Citius, altius, fortius (plus vite, plus haut, plus fort)


Jésus appela la foule avec ses disciples et il leur dit: «Si quelqu'un veut me suivre, qu'il s'abandonne lui-même, qu'il prenne sa croix et qu'il me suive. En effet, celui qui veut sauver sa vie la perdra; mais celui qui perdra sa vie à cause de moi et de la bonne nouvelle la sauvera. À quoi bon gagner le monde entier, si c'est au prix de sa vie? Marc 8,34-36

Les jeux sont terminés, mais la devise olympique continue à marquer notre société: tout y est compétition.
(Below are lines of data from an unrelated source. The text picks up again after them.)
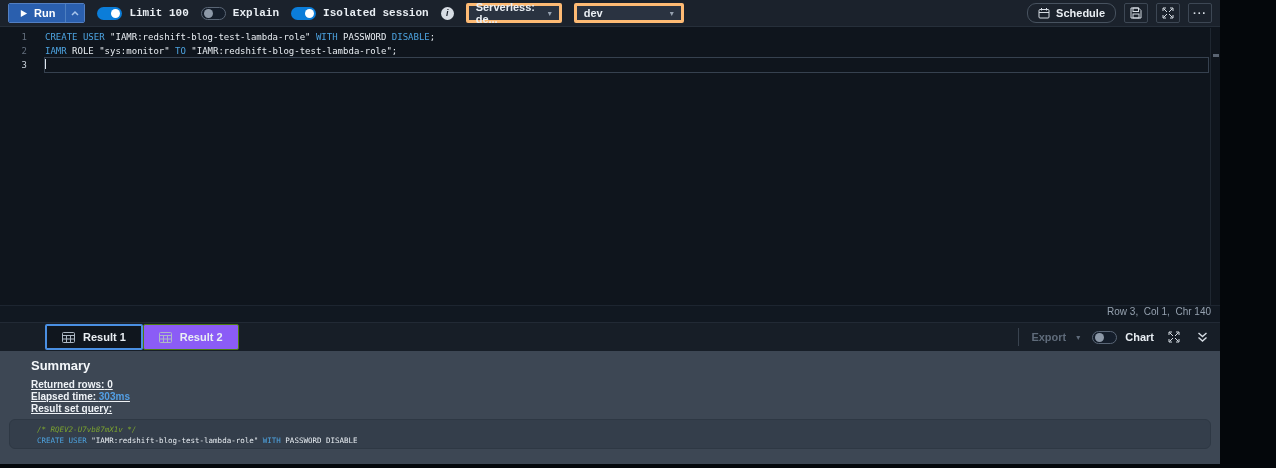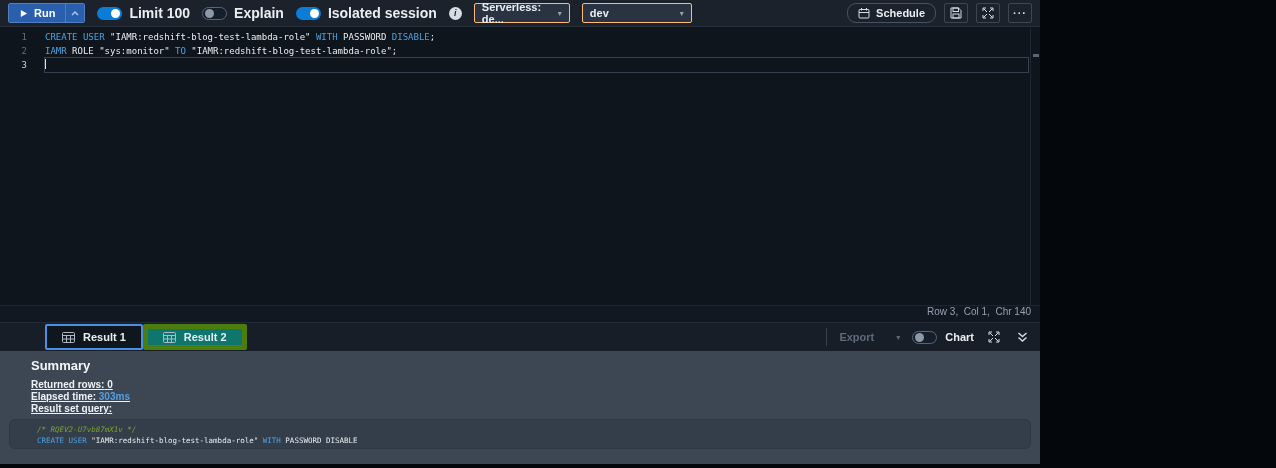--- a/index.html
+++ b/index.html
@@ -1,38 +1,38 @@
 <!DOCTYPE html>
 <html><head>
 <meta charset="utf-8">
 <style>
   * { margin:0; padding:0; box-sizing:border-box; }
   html,body { background:#04070b; }
   .app {
-    width:1040px; height:468px; overflow:hidden;
+    width:1220px; height:468px; overflow:hidden;
     display:flex; flex-direction:column;
     font-family:"Liberation Sans","DejaVu Sans",sans-serif;
     background:#0f151d;
   }
   
   .toolbar { height:26px; flex:0 0 26px; background:#1b222c; display:flex; align-items:center; justify-content:space-between; padding:0 8px; }
   .tb-left { display:flex; align-items:center; gap:12px; }
   .run-split { display:flex; height:20px; border-radius:2px; overflow:hidden; border:1px solid #527fc2; }
   .run-main { background:#2a5fae; color:#fff; font-size:11px; font-weight:700; display:flex; align-items:center; gap:6px; padding:0 10px; cursor:pointer; }
   .run-caret { background:#2a5fae; border-left:1px solid #4d7fc0; width:19px; display:flex; align-items:center; justify-content:center; cursor:pointer; }
   .tgroup { display:flex; align-items:center; gap:7px; }
   .toggle { width:25px; height:13px; border-radius:7px; position:relative; flex:0 0 auto; cursor:pointer; }
   .toggle.on { background:#0b7dd9; }
   .toggle.off { background:#151e2b; border:1px solid #5a6676; }
   .knob { position:absolute; top:2px; width:9px; height:9px; border-radius:50%; }
   .toggle.on .knob { right:2px; background:#fff; }
   .toggle.off .knob { left:2px; top:1px; background:#8d99a8; }
-  .tlabel { font-size:14px; font-weight:700; color:#e9eef3; }
+  .tlabel { font-size:11px; font-weight:700; color:#e9eef3;font-family:Liberation Mono, monospace; }
   .info { width:13px; height:13px; border-radius:50%; background:#d7dde4; color:#1b222c; font-size:9px; font-weight:700; font-style:italic; display:flex; align-items:center; justify-content:center; cursor:pointer; }
-  .dd { height:20px; background:#2a3341; border:1px solid #fdba74; border-radius:2px; display:flex; align-items:center; justify-content:space-between; padding:0 7px; font-size:11px; font-weight:700; color:#e9eef3; width:96px; cursor:pointer; }
+  .dd { height:20px; background:#2a3341; border:3px solid #fdba74; border-radius:2px; display:flex; align-items:center; justify-content:space-between; padding:0 7px; font-size:11px; font-weight:700; color:#e9eef3; width:96px; cursor:pointer; }
   .dd.wide { width:110px; }
   .caret-glyph { color:#97a2b0; font-size:8px; }
   .tb-right { display:flex; align-items:center; gap:8px; }
   .ghost-btn { height:20px; border:1px solid #47525f; border-radius:9px; display:flex; align-items:center; gap:6px; padding:0 10px; font-size:11px; font-weight:700; color:#e9eef3; cursor:pointer; }
   .iconbtn { height:20px; min-width:24px; border:1px solid #3d4754; border-radius:2px; display:flex; align-items:center; justify-content:center; color:#d6dce3; cursor:pointer; }
   .iconbtn.more { font-weight:700; font-size:11px; letter-spacing:1px; }
   
   .editor { flex:1 1 auto; background:#0f151d; border-top:1px solid #262f3a; padding-top:3px; position:relative; }
   .ed-row { display:flex; height:14px; align-items:center; }
   .gutter { width:36px; text-align:right; padding-right:9px; color:#636e7d; font-family:"DejaVu Sans Mono",monospace; font-size:9px; }
@@ -43,25 +43,25 @@
   .tok-kw { color:#4da3e0; }
   .tok-pl { color:#e8edf2; }
   .tok-cm { color:#7ba32f; font-style:italic; }
   .minimap-sep { position:absolute; right:9px; top:1px; bottom:0; width:1px; background:#1f2731; }
   .scroll-mark { position:absolute; right:1px; top:27px; width:6px; height:3px; background:#5a6472; }
   
   .statusbar { height:17px; flex:0 0 17px; background:#111821; border-top:1px solid #1d2530; display:flex; align-items:flex-start; justify-content:flex-end; padding-right:9px; color:#95a1af; font-size:10px; white-space:pre; }
   
   .tabbar { height:29px; flex:0 0 29px; background:#171e27; border-top:1px solid #222a35; display:flex; align-items:center; justify-content:space-between; padding:0 10px; }
   .tabs { display:flex; align-items:center;padding-left:35px; }
-  .tab { height:26px; display:flex; align-items:center; gap:8px; padding:0 15px; font-size:11px; font-weight:700; color:#e9eef3; border:5px solid #4d7c0f; background:#0f766e; border-radius:2px; cursor:pointer; }
+  .tab { height:26px; display:flex; align-items:center; gap:8px; padding:0 15px; font-size:11px; font-weight:700; color:#e9eef3; border:1px solid #4d7c0f; background:#8b5cf6; border-radius:2px; cursor:pointer; }
   .tab.active { border:2px solid #4a8fe2; background:#10161e; }
   .rc { display:flex; align-items:center; gap:12px; }
   .vsep { width:1px; height:18px; background:#39434f; }
-  .export { color:#5f6b7a; font-size:11px; font-weight:700; display:flex; align-items:center; gap:22px; cursor:pointer; }
+  .export { color:#5f6b7a; font-size:11px; font-weight:700; display:flex; align-items:center; gap:10px; cursor:pointer; }
   .chart-group { display:flex; align-items:center; gap:8px; }
   .chart-label { font-size:11px; font-weight:700; color:#e9eef3; }
   .rc .iconbtn { border:none; min-width:16px; }
   
   .bottom { height:113px; flex:0 0 113px; background:#3d4754; }
   .summary { padding:7px 6px 0 31px; }
   .summary h2 { font-size:13px; font-weight:700; color:#f4f7fa; margin-bottom:6px; }
   .sline { font-size:10px; font-weight:600; color:#eef2f6; line-height:12px; white-space:pre;text-decoration:underline; }
   .sline .blue { color:#539fe5; }
   .querybox { margin:4px 9px 0; height:30px; background:#343e4b; border:1px solid #2e3844; border-radius:6px; padding:4px 0 0 27px; font-family:"DejaVu Sans Mono",monospace; font-size:7.5px; line-height:11px; white-space:pre; }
Entreprises, hôpitaux, universités, villes, il y a des «rankings» pour tout…et il s’agit d’être tout en haut du classement.

Pour Jésus, le but n’est pas la victoire, mais la conviction que chacune et chacun peut trouver sa place et s’épanouir.

Jésus nous dit ceci: au jeu de la vie, on ne peut gagner que si l’on est prêt à perdre. On ne vivra vraiment et pleinement que si on lâche ce qui nous semble important, mais qui n’est finalement que superficiel: le succès, la performance, l’apparence, la richesse. L’essentiel est l’esprit d’équipe qui sous-entend respect et solidarité. Dans l’équipe de Jésus, il n’y a pas de remplaçants ni de stars: chacune, chacun a sa place: même le mendiant, le malade, la prostituée, le collecteur d’impôts, l’étranger et l’esclave. Chacune et chacun a ainsi le potentiel d’être le champion de la dignité retrouvée.